El acondicionador de aire palpitaba y zumbaba como un pájaro herido, en la pared, detrás de mi cabeza. La chica, con la cara blanca, estaba apoyada inmóvil contra la pared opuesta. Frost estaba sentado en el suelo entre nosotros dos, sosteniendo su brazo derecho con su mano izquierda. La sangre corría entre sus dedos. Paseaba la mirada entre ellos y yo. El miedo a la muerte, que nunca había dejado sus ojos, se había apoderado del resto de su cara. En el vano de la puerta yacía Marfeld, con la cabeza en el pecho de Lashman. Sus ojos surcados de venas giraban hacia arriba y hacia dentro, hacia la hendidura azul de su frente. Salvo por su respiración y el ruido del acondicionador, el cuarto estaba muy tranquilo.

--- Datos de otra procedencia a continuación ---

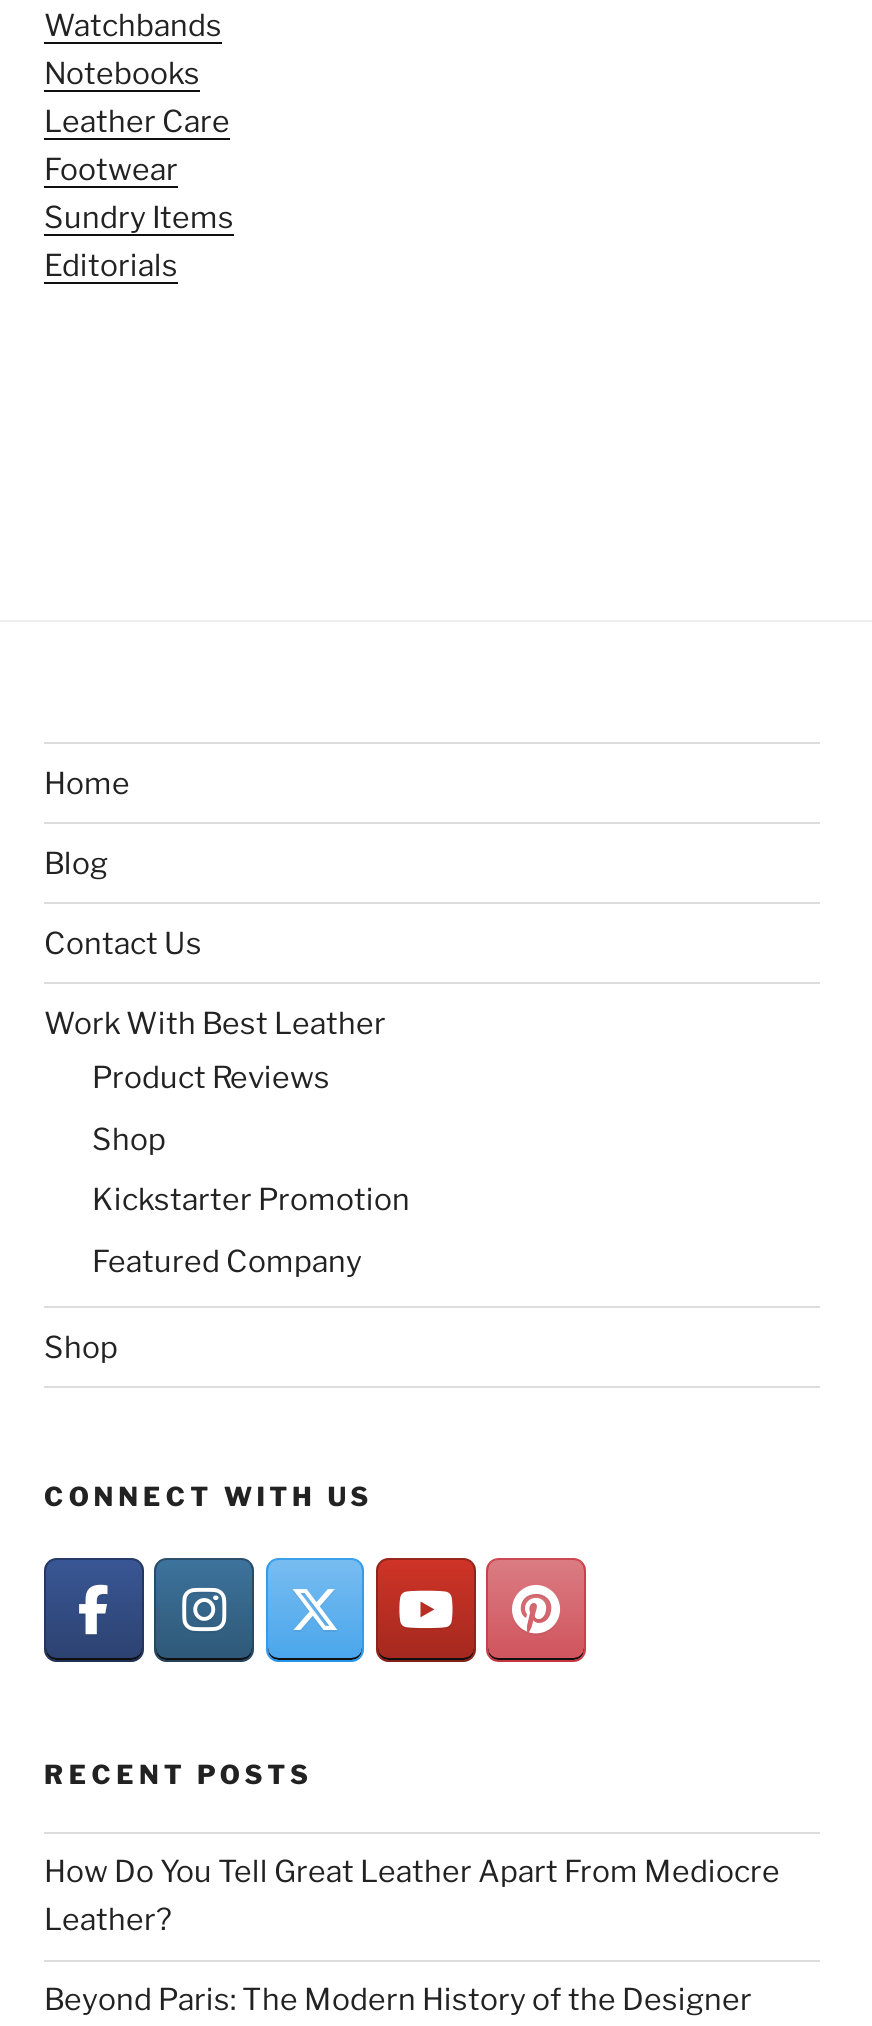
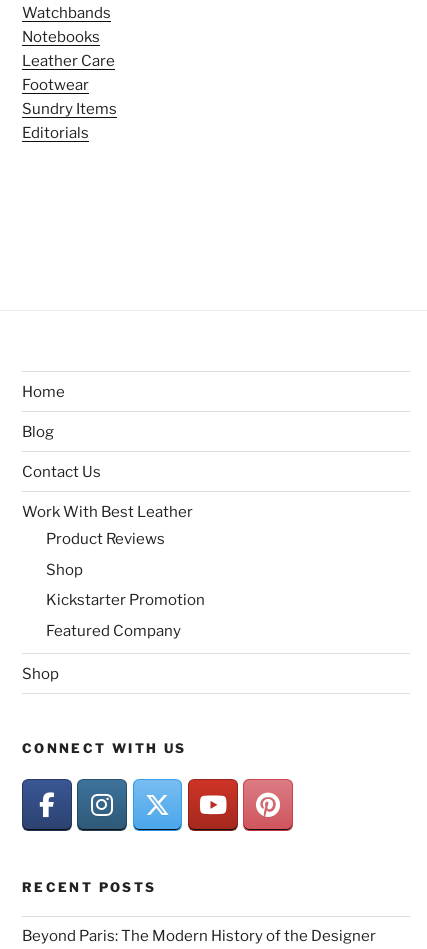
- How Do You Tell Great Leather Apart From Mediocre
- Leather?
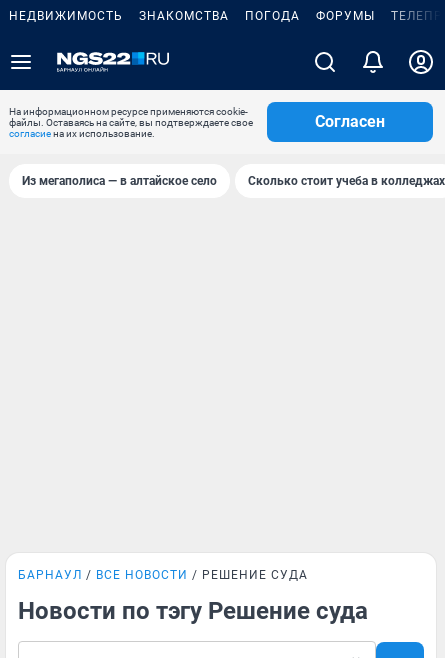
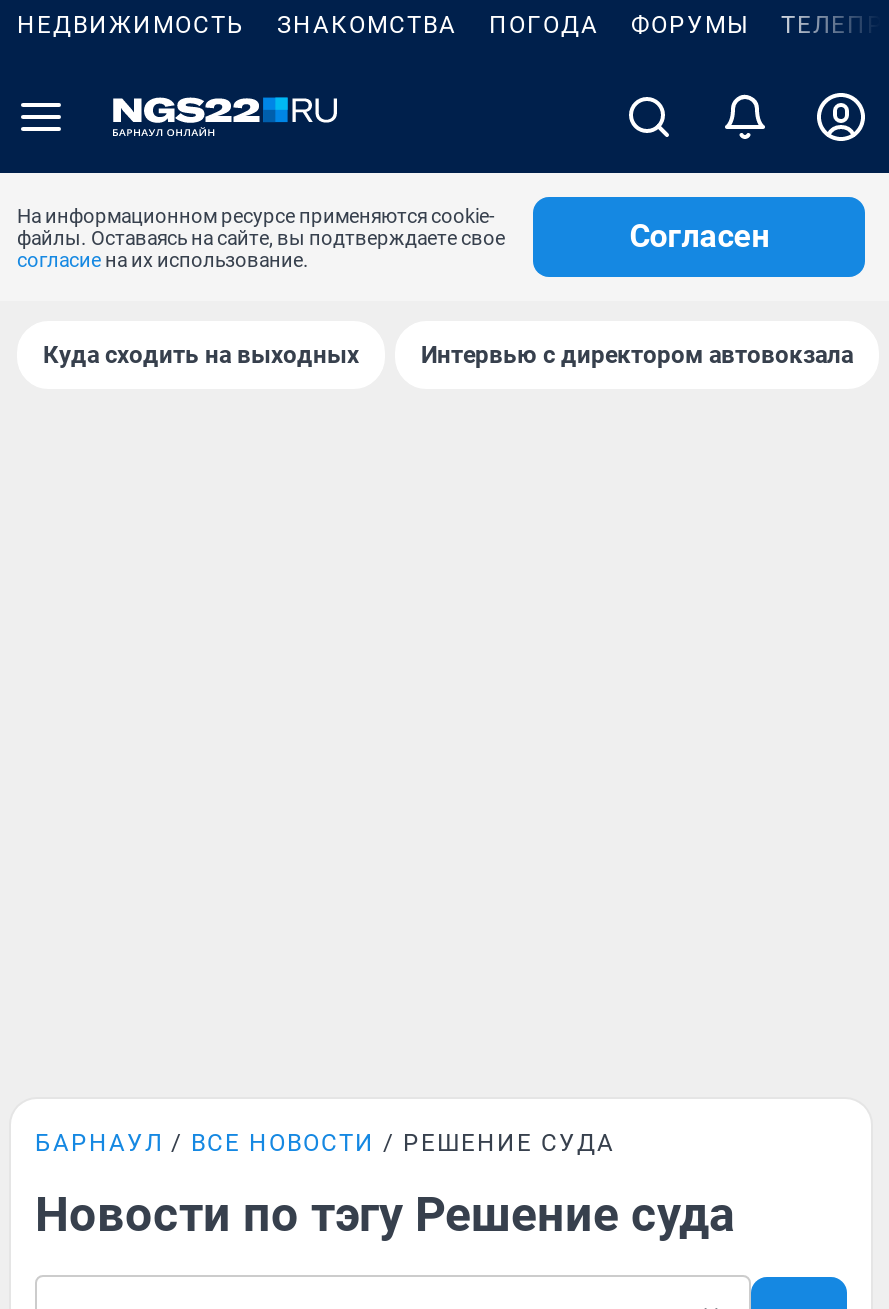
- Из мегаполиса — в алтайское село
- Сколько стоит учеба в колледжах
+ Куда сходить на выходных
+ Интервью с директором автовокзала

La señora Busch apareció en la puerta, tambaleándose levemente. Uno de sus ojos estaba hinchado y negro y su boca sonriente sangraba. Sostenía una 45 automática en ambas manos. Frost fijó la vista en el ojo que se movía y trató de arrastrarse bajo la cama. Era demasiado baja para él. Se quedó tendido junto a ella gimiendo.

—Por favor, soy un hombre enfermo. No dispare.

La pelirroja rió.

—Mírenlo arrastrarse. Escúchenlo cómo lloriquea.

—No lo mate —dije—. Por raro que parezca, tengo un uso para él.